Deke didn't mind, he said that was a good thing due to the fact that he could actually charge more, especially if the person I was going with selected me up at school. That opportunity turned out to be worth a couple of hundred dollars extra, although I didn't really like it.
I 'd been doing it for almost 2 months currently, and I 'd lost track of how many guys I 'd had sex with. I didn't would like to know, however it needed to be a lot. I 'd made a lot of money too. Method excessive for a ninth grader to spend, even after Deke took his cut. He charged 300 dollars an hour for me, or 500 dollars for two. Selecting me up at school deserved an extra 200, which I believed was outrageous, but you 'd marvel how many men wanted exactly that. Like it proved beyond a doubt that they were getting the real offer, an underage whore to draw and fuck . These were all older men too, like my daddy's age, or more frequently even older, in their 40's and 50's primarily. He stated that was generous because he was my manager, my agent, my security guy, my marketing and transport all rolled into one. He bought my clothes and the things I need to work, like prophylactics and lube and scrap like that. It was more like acting than anything else because I had to actually like these guys for an hour or two. I had to act younger sometimes too, as a little lady maybe eleven or twelve years old; however never older. I liked acting though and I think I had a real talent for it.

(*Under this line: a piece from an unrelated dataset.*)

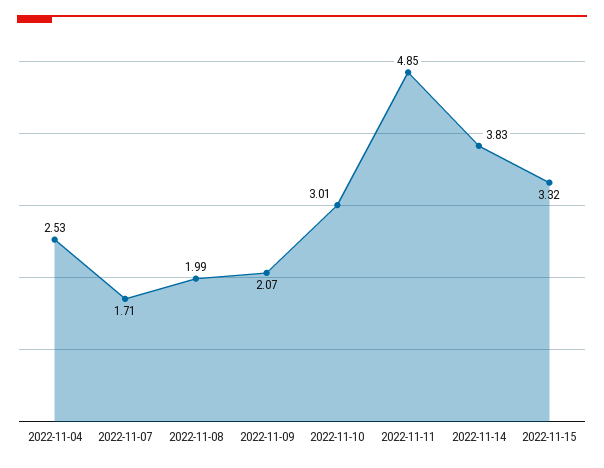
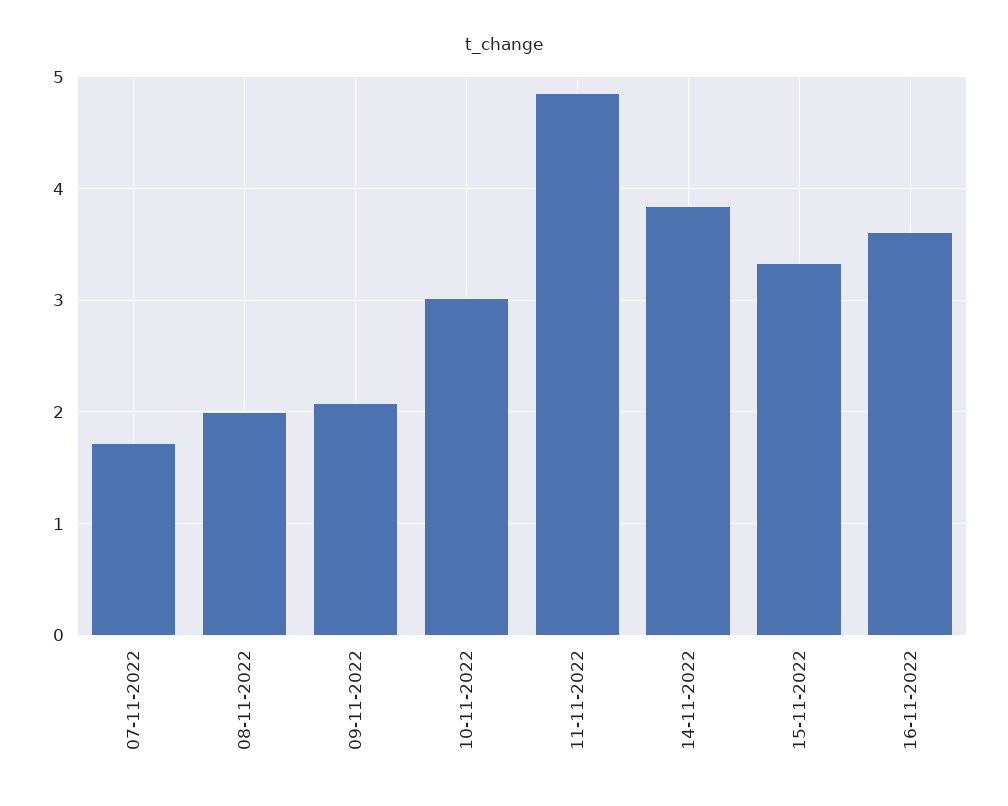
2022-11-04: 2.53 -> none
16-11-2022: none -> 3.6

The guys enjoyed me for a little bit, although some of them loved me for real and asked me if I 'd wed them, or at least come back to their cities and live with them. They were in love with who I pretended to be for that brief time we were together, that's all, and while part of me felt lonesome since I understood it wasn't actually me they liked, mainly I felt a little much safer that way. Like a person who loved me wouldn't injure me, you know? I 'd had sex with like fifty men or something, many of them wanting me to call them Daddy while we did it. Some of them desired to call me by a various name, their daughter's name, or a niece or the little lady next door maybe.
I could close my eyes and picture the guy who was making love to me actually was my dad. I might talk to him, inform him I liked him, how he made me feel special and full-grown and liked. I was falling in love, in grown-up love, and I couldn't assist it.